Web document revisions:
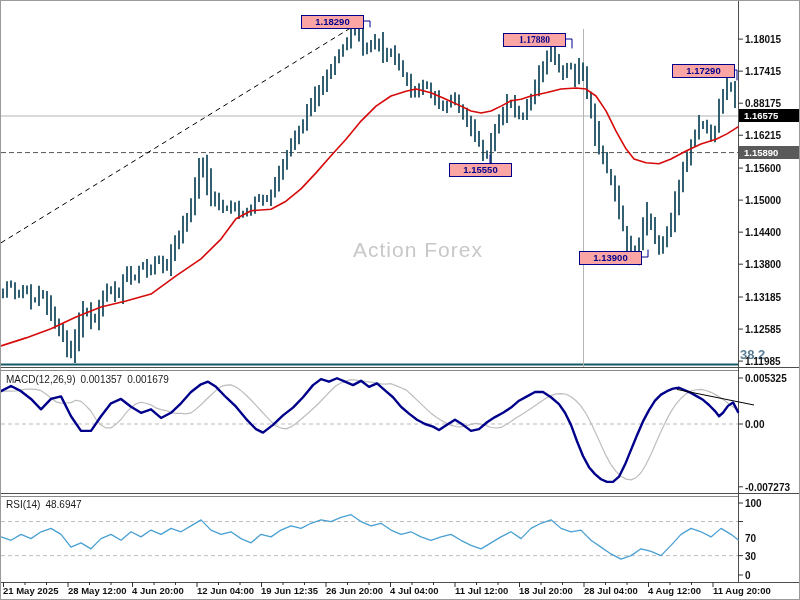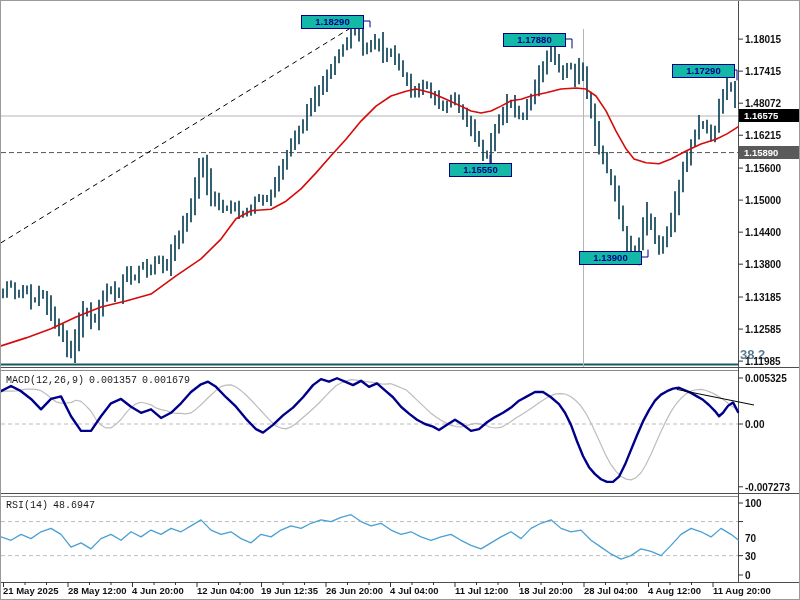--- a/index.html
+++ b/index.html
@@ -8,35 +8,36 @@
     border:1px solid #9a9a9a;box-sizing:border-box;overflow:hidden;
     font-family:"Liberation Sans",sans-serif;color:#111;
   }
   .abs{position:absolute;}
   #cv{position:absolute;left:0;top:0;z-index:1;}
   .titlebar{left:5px;top:7px;z-index:2;font-size:11px;font-weight:600;letter-spacing:0;white-space:nowrap;}
   .titlebar .tri{font-size:8px;vertical-align:1px;margin-right:5px;color:#222;cursor:pointer;}
   .titlebar span.val{margin-left:5px;font-weight:600;}
   .watermark{z-index:0;font-size:21px;color:#c8c8c8;white-space:nowrap;letter-spacing:1px;}
   .indlabel{z-index:2;font-size:10px;color:#1a1a1a;white-space:nowrap;}
-  .indlabel span{margin-right:5px;font-family:Liberation Mono, monospace;}
+  .indlabel span{margin-right:5px;}
   .axis-label{z-index:2;font-size:10px;font-weight:700;color:#111;white-space:nowrap;}
   .date-label{z-index:2;font-size:9.5px;font-weight:700;color:#111;white-space:nowrap;}
   .pricebox{z-index:3;font-size:9.5px;font-weight:700;height:13px;line-height:13px;padding-left:5px;width:57px;}
   .callout{
     z-index:2;font-size:9.5px;font-weight:700;height:12px;line-height:12px;
-    text-align:center;background:#14b8a6;border:1px solid #00008b;color:#00008b;white-space:nowrap;
+    text-align:center;background:#fca5a5;border:1px solid #00008b;color:#00008b;white-space:nowrap;
   }
   .fiblabel{z-index:2;font-size:13px;font-weight:700;}
 </style>
 </head>
 <body>
 
 <div class="wrap">
 
+  <div class="abs watermark" style="left: 352px; top: 237px; color: rgb(200, 200, 200);">Action Forex</div>
 
   <svg id="cv" width="800" height="600">
       <line x1="0" y1="366.5" x2="800" y2="366.5" stroke="#4d4d4d" stroke-width="1"></line>
       <line x1="0" y1="492.5" x2="800" y2="492.5" stroke="#4d4d4d" stroke-width="1"></line>
       <line x1="0" y1="581.5" x2="800" y2="581.5" stroke="#4d4d4d" stroke-width="1"></line>
       <line x1="0" y1="369.5" x2="737" y2="369.5" stroke="#8a8a8a" stroke-width="1"></line>
       <line x1="0" y1="495.5" x2="737" y2="495.5" stroke="#8a8a8a" stroke-width="1"></line>
       <line x1="737.5" y1="0" x2="737.5" y2="581" stroke="#4d4d4d" stroke-width="1"></line>
       <line x1="0" y1="115" x2="737" y2="115" stroke="#b4b4b4" stroke-width="1"></line>
       <line x1="0" y1="151.57900000000012" x2="737" y2="151.57900000000012" stroke="#555555" stroke-width="1" stroke-dasharray="5,3"></line>
@@ -304,21 +305,21 @@
   </div>
 
   <div class="abs pricebox" id="curbox" style="left: 738px; top: 108px; background: rgb(0, 0, 0); color: rgb(255, 255, 255);">1.16575</div>
   <div class="abs pricebox" id="lvlbox" style="left: 738px; top: 145px; background: rgb(90, 90, 90); color: rgb(255, 255, 255);">1.15890</div>
 
   <div class="abs fiblabel" style="left: 739px; top: 346px; color: rgb(90, 125, 147);">38.2</div>
 
   <div class="abs" id="price-axis">
       <div class="abs axis-label" style="left: 744px; top: 33.104px;">1.18015</div>
       <div class="abs axis-label" style="left: 744px; top: 65.144px;">1.17415</div>
-      <div class="abs axis-label" style="left: 744px; top: 97.184px;">1.48072</div>
+      <div class="abs axis-label" style="left: 744px; top: 97.184px;">0.88175</div>
       <div class="abs axis-label" style="left: 744px; top: 129.224px;">1.16215</div>
       <div class="abs axis-label" style="left: 744px; top: 162.065px;">1.15600</div>
       <div class="abs axis-label" style="left: 744px; top: 194.105px;">1.15000</div>
       <div class="abs axis-label" style="left: 744px; top: 226.145px;">1.14400</div>
       <div class="abs axis-label" style="left: 744px; top: 258.185px;">1.13800</div>
       <div class="abs axis-label" style="left: 744px; top: 291.026px;">1.13185</div>
       <div class="abs axis-label" style="left: 744px; top: 323.066px;">1.12585</div>
       <div class="abs axis-label" style="left: 744px; top: 355.106px;">1.11985</div>
     </div>
   <div class="abs" id="macd-axis">
@@ -341,19 +342,19 @@
       <div class="abs date-label" style="left: 325px; top: 584px;">26 Jun 20:00</div>
       <div class="abs date-label" style="left: 389px; top: 584px;">4 Jul 04:00</div>
       <div class="abs date-label" style="left: 454px; top: 584px;">11 Jul 12:00</div>
       <div class="abs date-label" style="left: 518px; top: 584px;">18 Jul 20:00</div>
       <div class="abs date-label" style="left: 583px; top: 584px;">28 Jul 04:00</div>
       <div class="abs date-label" style="left: 647px; top: 584px;">4 Aug 12:00</div>
       <div class="abs date-label" style="left: 712px; top: 584px;">11 Aug 20:00</div>
     </div>
   <div class="abs" id="callouts">
       <div class="abs callout" style="left: 300px; top: 14px; width: 61px;">1.18290</div>
-      <div class="abs callout" style="left: 502px; top: 32px; width: 61px;">1.17880</div>
+      <div class="abs callout" style="left: 502px; top: 32px; width: 61px; font-family: Liberation Serif, serif;">1.17880</div>
       <div class="abs callout" style="left: 671px; top: 63px; width: 61px;">1.17290</div>
       <div class="abs callout" style="left: 448px; top: 162px; width: 61px;">1.15550</div>
       <div class="abs callout" style="left: 578px; top: 250px; width: 61px;">1.13900</div>
     </div>
 
 </div>
 
 </body></html>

Activity -> In how many lines of the data does the string "absolute" appear? Only the number should be given.

Worked solution -> 2